FC Uralets-TS Nizhny Tagil
- Full name: Football Club Uralets-TS Nizhny Tagil
- Founded: 1946
- Chairman: Damir Kalimullin
- Manager: Yuri Matveyev
- League: Russian Amateur Football League
- 2025: Russian Second League, Division B, Group 4, 5th
- Website: fc-uralec.ru

= FC Uralets-TS Nizhny Tagil =

FC Uralets-TS Nizhny Tagil (ФК «Уралец-ТС» Нижний Тагил) is a Russian football team from Nizhny Tagil.

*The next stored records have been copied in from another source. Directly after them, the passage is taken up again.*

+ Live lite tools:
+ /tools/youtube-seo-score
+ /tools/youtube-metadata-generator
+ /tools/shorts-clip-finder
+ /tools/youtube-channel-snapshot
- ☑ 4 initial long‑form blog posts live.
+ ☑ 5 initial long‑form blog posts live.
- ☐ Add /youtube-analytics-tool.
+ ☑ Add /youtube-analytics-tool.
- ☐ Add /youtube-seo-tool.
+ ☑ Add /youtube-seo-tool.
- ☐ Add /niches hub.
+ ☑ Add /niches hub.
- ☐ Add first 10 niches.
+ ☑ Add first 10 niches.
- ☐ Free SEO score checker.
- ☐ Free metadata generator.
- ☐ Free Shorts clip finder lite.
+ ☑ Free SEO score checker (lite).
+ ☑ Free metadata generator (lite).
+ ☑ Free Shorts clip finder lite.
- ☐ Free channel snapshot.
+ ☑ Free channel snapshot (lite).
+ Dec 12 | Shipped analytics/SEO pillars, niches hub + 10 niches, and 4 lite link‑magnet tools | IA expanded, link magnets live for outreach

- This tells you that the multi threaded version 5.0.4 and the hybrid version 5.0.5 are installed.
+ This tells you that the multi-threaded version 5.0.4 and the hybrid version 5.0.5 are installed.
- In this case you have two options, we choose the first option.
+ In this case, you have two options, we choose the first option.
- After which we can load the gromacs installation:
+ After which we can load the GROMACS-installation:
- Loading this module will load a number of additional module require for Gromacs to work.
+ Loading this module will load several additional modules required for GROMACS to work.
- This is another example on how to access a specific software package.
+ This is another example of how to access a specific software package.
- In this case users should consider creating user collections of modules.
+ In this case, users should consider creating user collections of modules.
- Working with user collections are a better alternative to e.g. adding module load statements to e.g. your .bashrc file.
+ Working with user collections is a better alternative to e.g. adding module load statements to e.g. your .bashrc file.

It played professionally from 1946 to 1949, from 1958 to 2006 and from 2023 on. The highest level it ever achieved was the second-highest (Soviet First League and Russian First Division), where it played in 1947–1949, 1958–1962 and 1992–1993. The team was called Dzerzhinets Nizhny Tagil (1946–1957) and Metallurg Nizhny Tagil (1958–1961). "TS" in "Uralets-TS" stands for the club's sponsor, Tagil Steel holding company (Тагильская Сталь) and was added to the club's name in 2021.

The club re-entered professional football in the 2023–24 season and was admitted to the newly organized fourth-tier Russian Second League Division B.

On 12 October 2023, a car with four Uralets-TS players was involved in an accident, midfielder Yevgeny Sitnikov died, Kirill Kochetov was hospitalized in a coma, and Denis Fedorochev and Kirill Mylnikov were seriously injured. Kirill Kochetov died without regaining consciousness on 1 November 2023.

In November 2025, the club announced that it will drop out of the Russian Second League due to lack of financing.